[Stored entries]

--- START ---

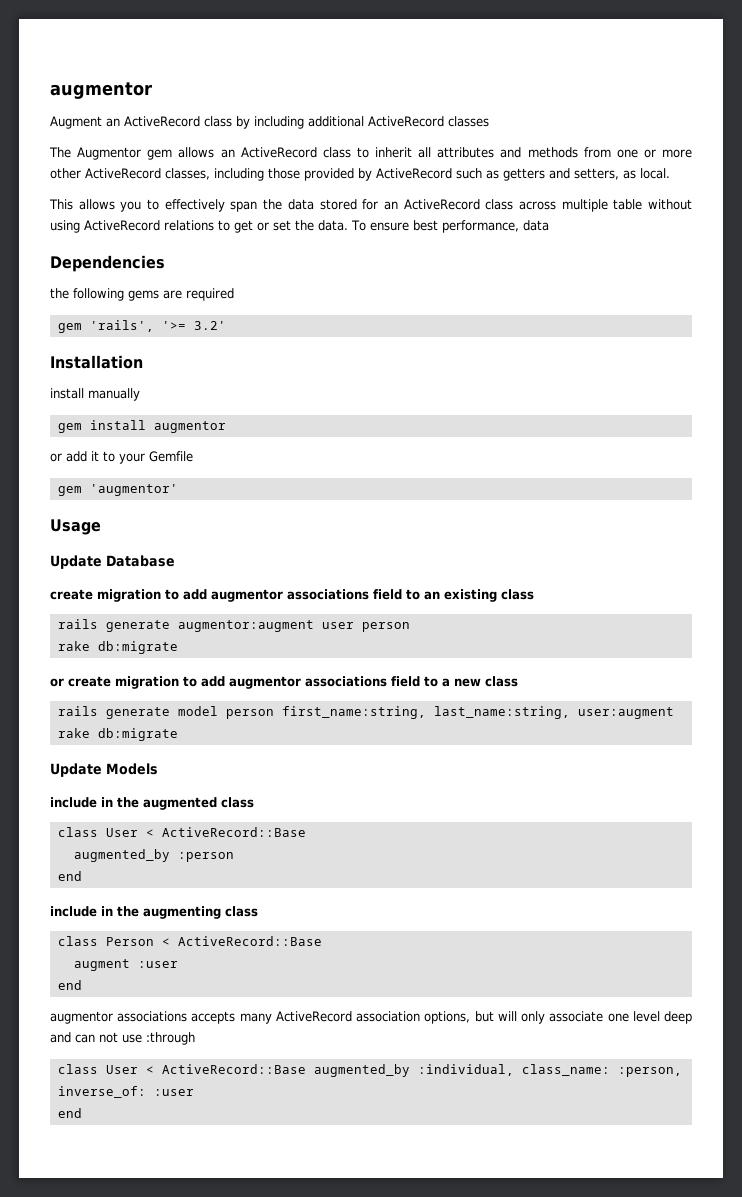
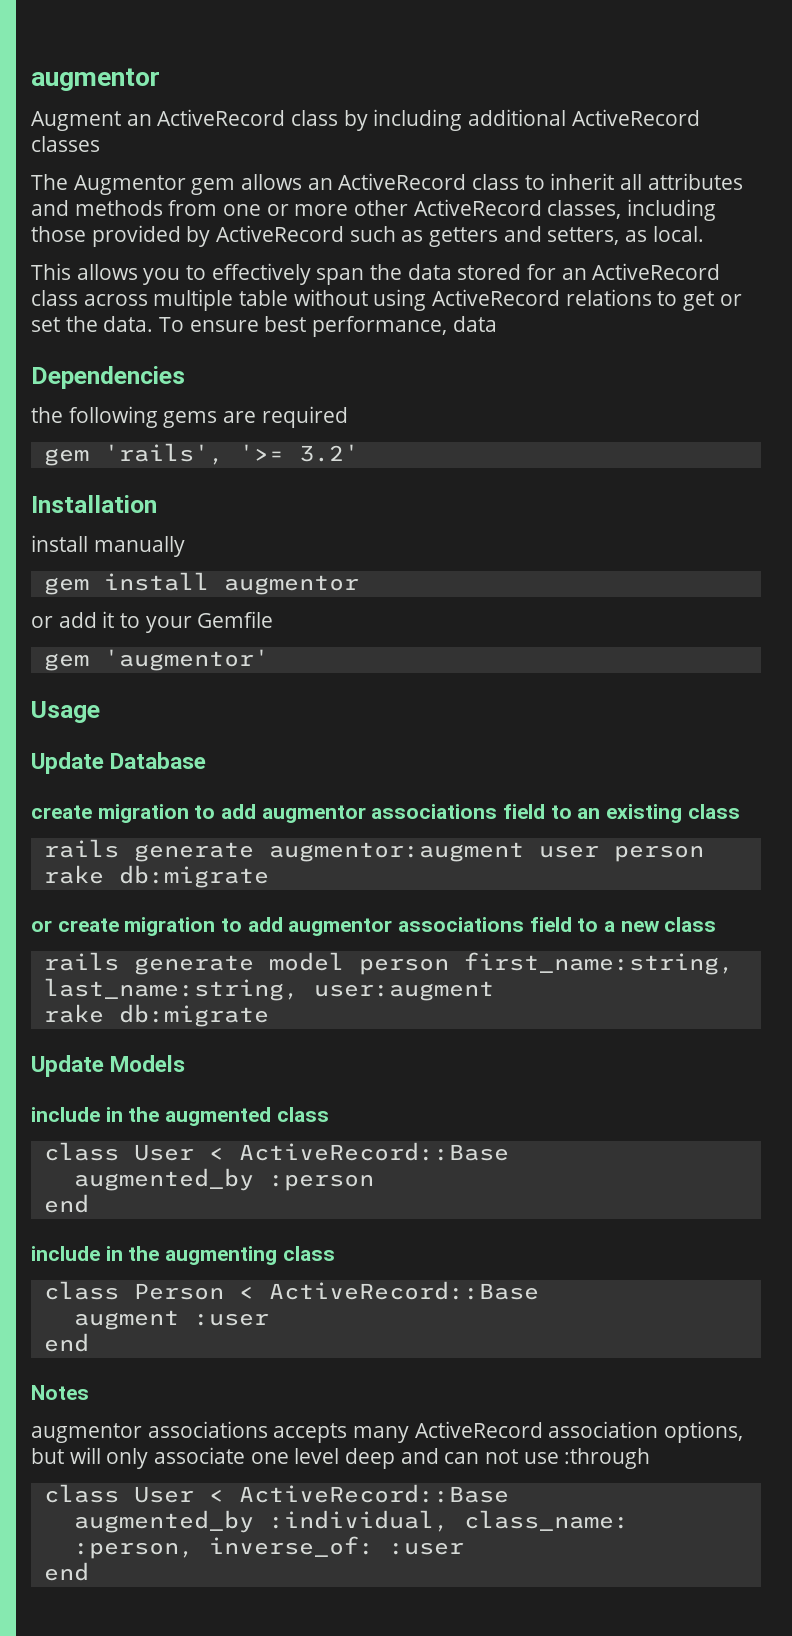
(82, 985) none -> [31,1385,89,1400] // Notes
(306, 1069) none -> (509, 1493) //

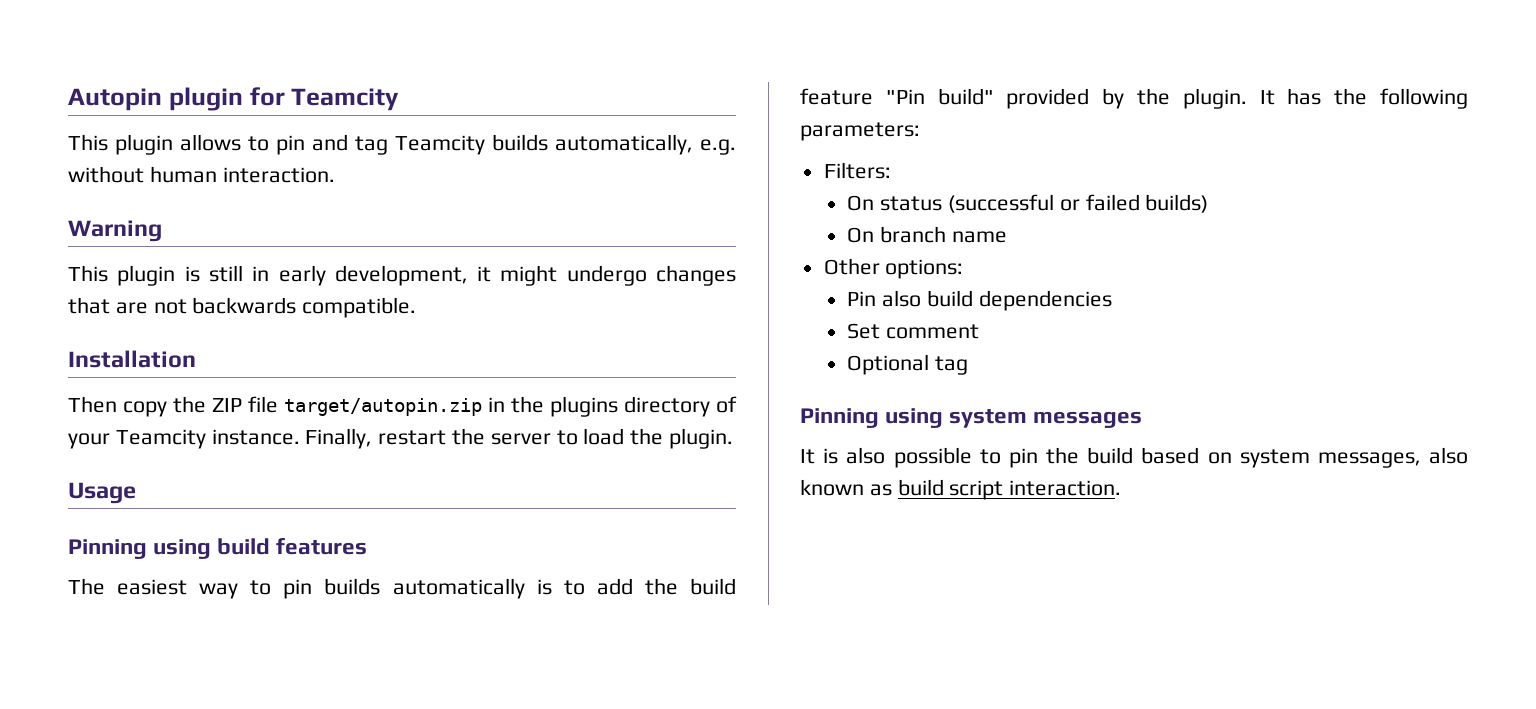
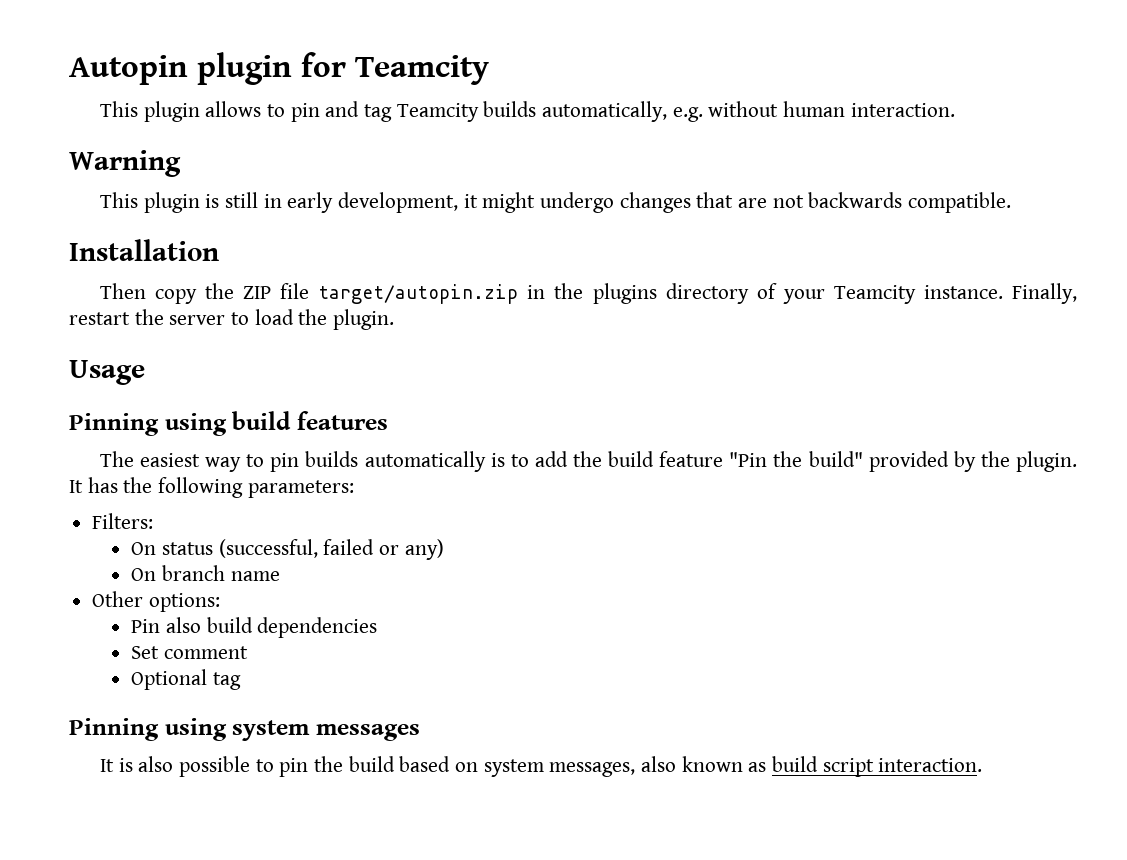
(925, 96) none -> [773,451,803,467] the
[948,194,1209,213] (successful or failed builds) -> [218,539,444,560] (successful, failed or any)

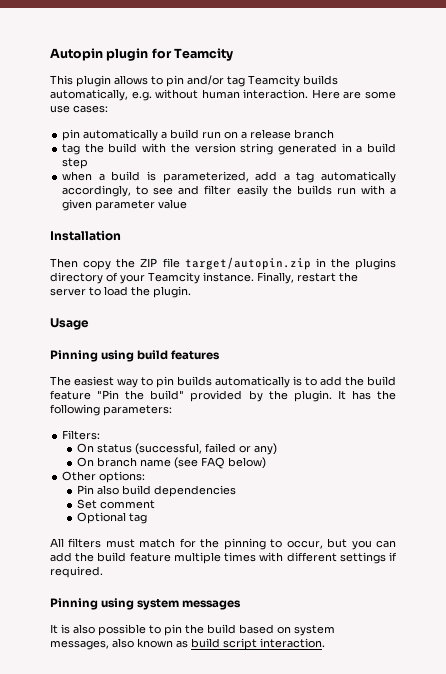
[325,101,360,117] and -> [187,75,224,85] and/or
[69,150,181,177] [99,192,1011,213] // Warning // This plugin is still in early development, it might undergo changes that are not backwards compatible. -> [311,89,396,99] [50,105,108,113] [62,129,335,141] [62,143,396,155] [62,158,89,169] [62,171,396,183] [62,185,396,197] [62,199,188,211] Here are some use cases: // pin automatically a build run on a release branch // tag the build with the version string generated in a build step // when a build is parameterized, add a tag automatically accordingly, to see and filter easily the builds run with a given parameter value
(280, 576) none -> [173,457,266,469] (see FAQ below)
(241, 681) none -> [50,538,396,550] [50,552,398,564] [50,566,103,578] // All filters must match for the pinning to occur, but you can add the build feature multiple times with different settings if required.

--- END ---

▶ _Work instructions_
Your copy should hold only the lines running from the one that contains "[948,194,1209,213] (successful or" through the final line of the data; transcribe them exactly, both ends included, and leave pictures out.

▶ _Final answer_
[948,194,1209,213] (successful or failed builds) -> [218,539,444,560] (successful, failed or any)

[325,101,360,117] and -> [187,75,224,85] and/or
[69,150,181,177] [99,192,1011,213] // Warning // This plugin is still in early development, it might undergo changes that are not backwards compatible. -> [311,89,396,99] [50,105,108,113] [62,129,335,141] [62,143,396,155] [62,158,89,169] [62,171,396,183] [62,185,396,197] [62,199,188,211] Here are some use cases: // pin automatically a build run on a release branch // tag the build with the version string generated in a build step // when a build is parameterized, add a tag automatically accordingly, to see and filter easily the builds run with a given parameter value
(280, 576) none -> [173,457,266,469] (see FAQ below)
(241, 681) none -> [50,538,396,550] [50,552,398,564] [50,566,103,578] // All filters must match for the pinning to occur, but you can add the build feature multiple times with different settings if required.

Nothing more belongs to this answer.